[Records from a data source]
■ ■ ■ ■ ■

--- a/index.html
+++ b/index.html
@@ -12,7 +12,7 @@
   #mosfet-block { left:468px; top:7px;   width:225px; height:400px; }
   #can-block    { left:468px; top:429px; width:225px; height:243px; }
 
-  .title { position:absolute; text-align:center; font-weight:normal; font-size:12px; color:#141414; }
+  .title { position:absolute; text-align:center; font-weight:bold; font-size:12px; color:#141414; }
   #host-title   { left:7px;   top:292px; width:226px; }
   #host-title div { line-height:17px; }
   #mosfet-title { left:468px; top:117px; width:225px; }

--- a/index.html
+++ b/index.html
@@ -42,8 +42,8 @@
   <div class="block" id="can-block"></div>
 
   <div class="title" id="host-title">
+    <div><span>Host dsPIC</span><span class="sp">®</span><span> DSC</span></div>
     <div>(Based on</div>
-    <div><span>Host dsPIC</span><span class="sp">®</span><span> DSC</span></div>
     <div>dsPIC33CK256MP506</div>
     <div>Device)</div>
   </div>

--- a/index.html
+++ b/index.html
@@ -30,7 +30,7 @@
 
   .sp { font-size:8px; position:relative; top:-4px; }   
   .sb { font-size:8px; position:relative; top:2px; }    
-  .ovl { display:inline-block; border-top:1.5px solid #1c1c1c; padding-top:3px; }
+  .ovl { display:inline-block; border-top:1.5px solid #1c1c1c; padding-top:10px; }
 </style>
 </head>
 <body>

■ ■ ■ ■ ■

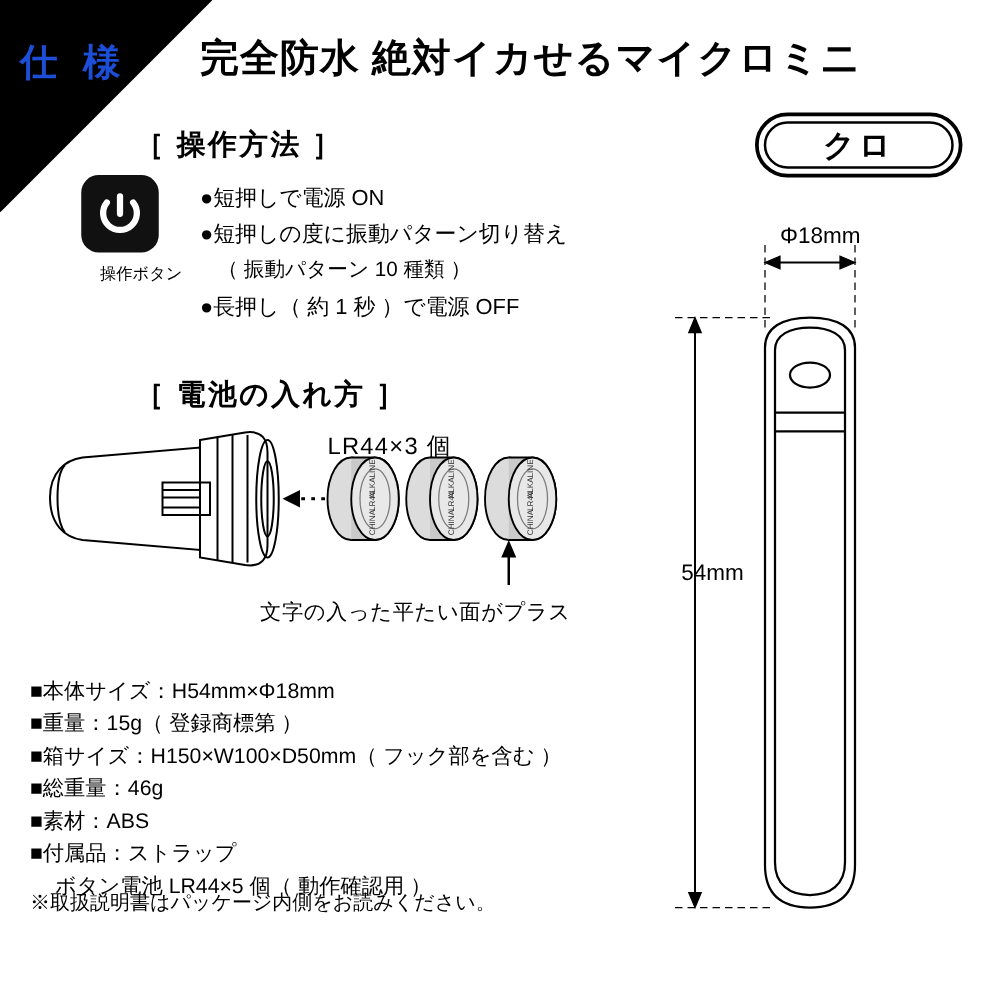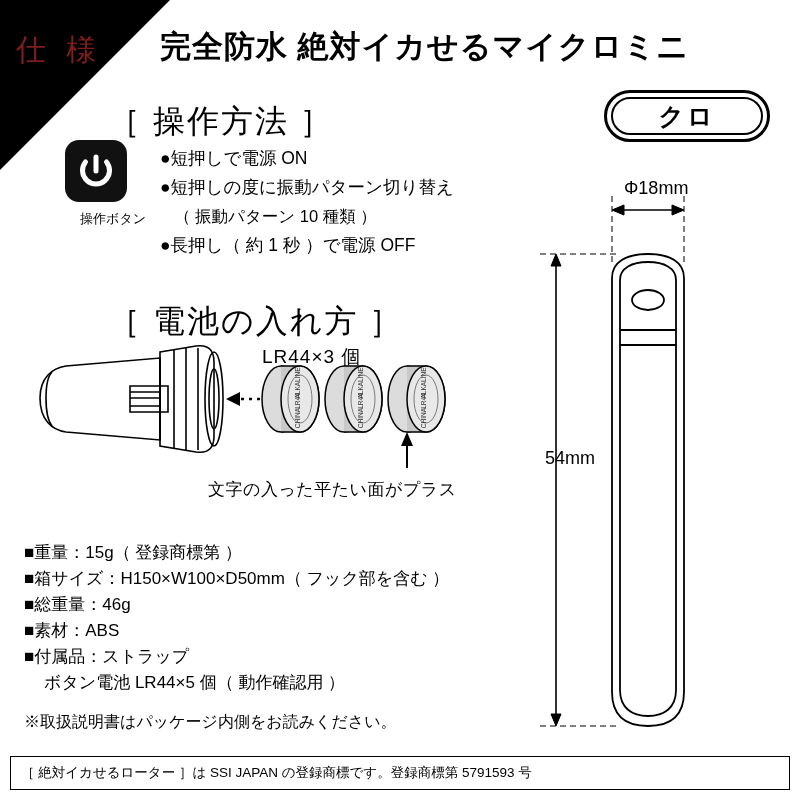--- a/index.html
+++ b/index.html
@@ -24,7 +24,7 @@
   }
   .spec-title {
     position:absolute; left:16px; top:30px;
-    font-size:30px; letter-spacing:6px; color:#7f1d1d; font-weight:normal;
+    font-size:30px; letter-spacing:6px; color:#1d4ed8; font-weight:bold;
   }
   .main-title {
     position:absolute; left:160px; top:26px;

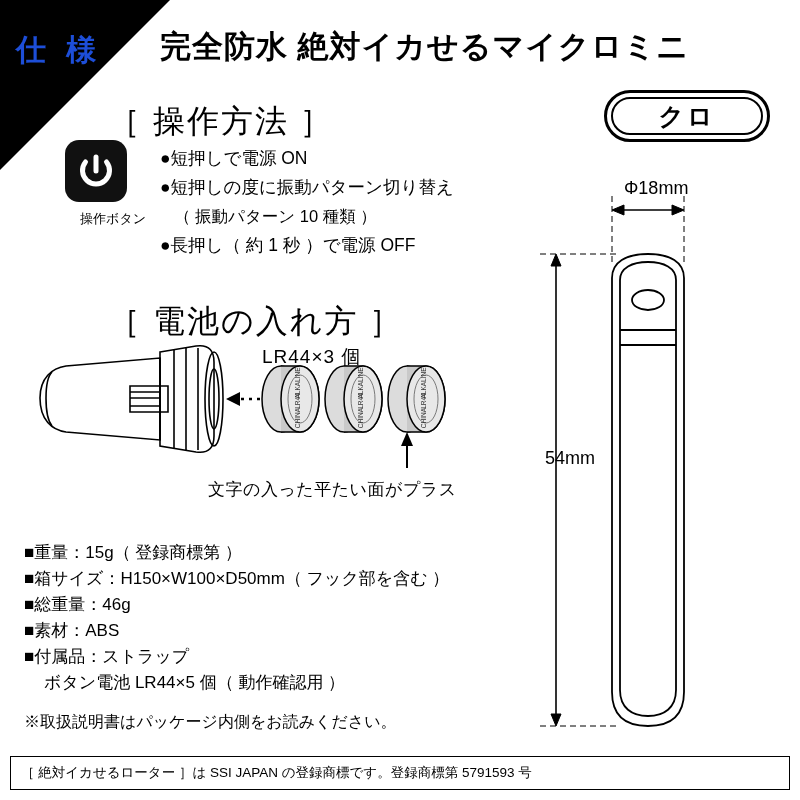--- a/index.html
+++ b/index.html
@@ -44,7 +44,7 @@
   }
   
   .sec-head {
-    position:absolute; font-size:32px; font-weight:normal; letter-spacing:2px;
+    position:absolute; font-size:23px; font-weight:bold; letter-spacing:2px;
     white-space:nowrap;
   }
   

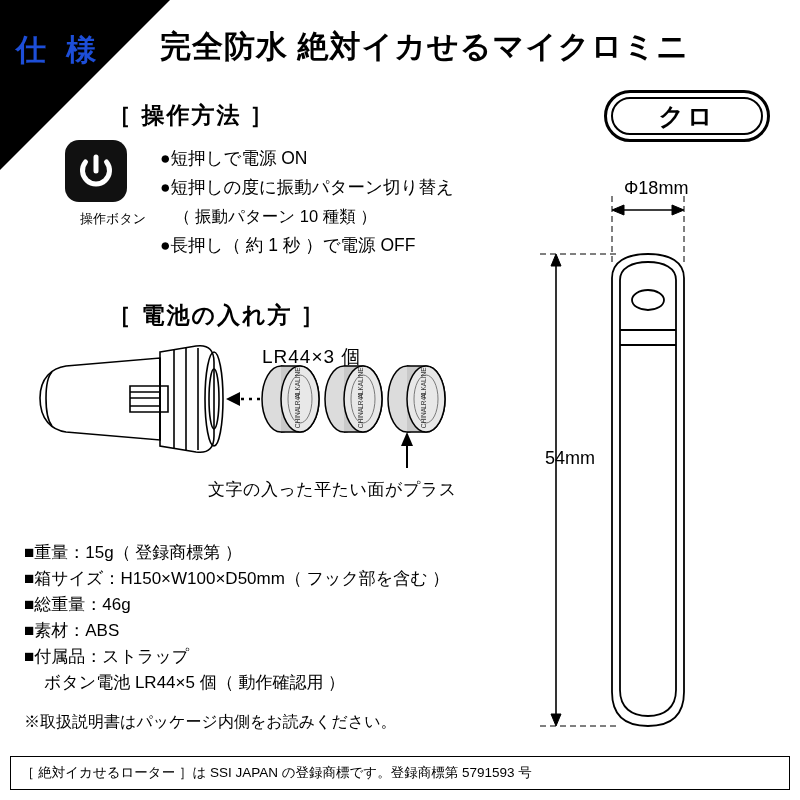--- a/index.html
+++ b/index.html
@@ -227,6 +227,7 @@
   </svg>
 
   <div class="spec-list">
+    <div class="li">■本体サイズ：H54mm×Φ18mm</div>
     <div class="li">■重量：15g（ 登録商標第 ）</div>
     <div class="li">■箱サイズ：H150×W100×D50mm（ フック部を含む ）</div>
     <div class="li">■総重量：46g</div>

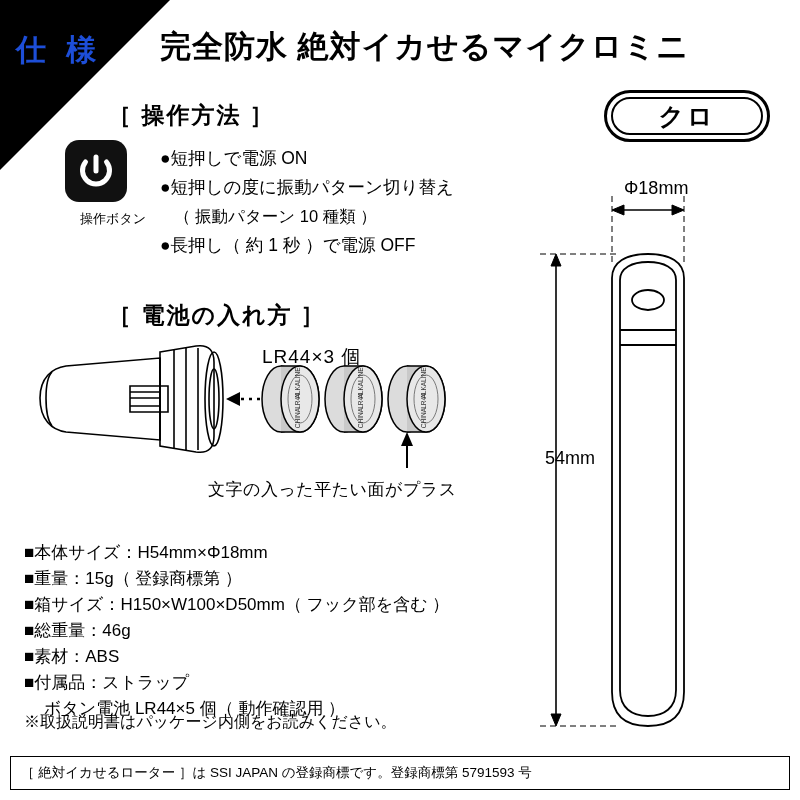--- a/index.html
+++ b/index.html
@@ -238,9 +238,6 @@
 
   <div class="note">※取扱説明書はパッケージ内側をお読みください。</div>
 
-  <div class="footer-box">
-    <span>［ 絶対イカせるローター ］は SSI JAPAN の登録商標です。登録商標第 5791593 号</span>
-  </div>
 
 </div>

■ ■ ■ ■ ■

Task statement: Copy each line above where the string "color" occurs.

Result of this task:
-  .title { position:absolute; text-align:center; font-weight:normal; font-size:12px; color:#141414; }
+  .title { position:absolute; text-align:center; font-weight:bold; font-size:12px; color:#141414; }
-    font-size:30px; letter-spacing:6px; color:#7f1d1d; font-weight:normal;
+    font-size:30px; letter-spacing:6px; color:#1d4ed8; font-weight:bold;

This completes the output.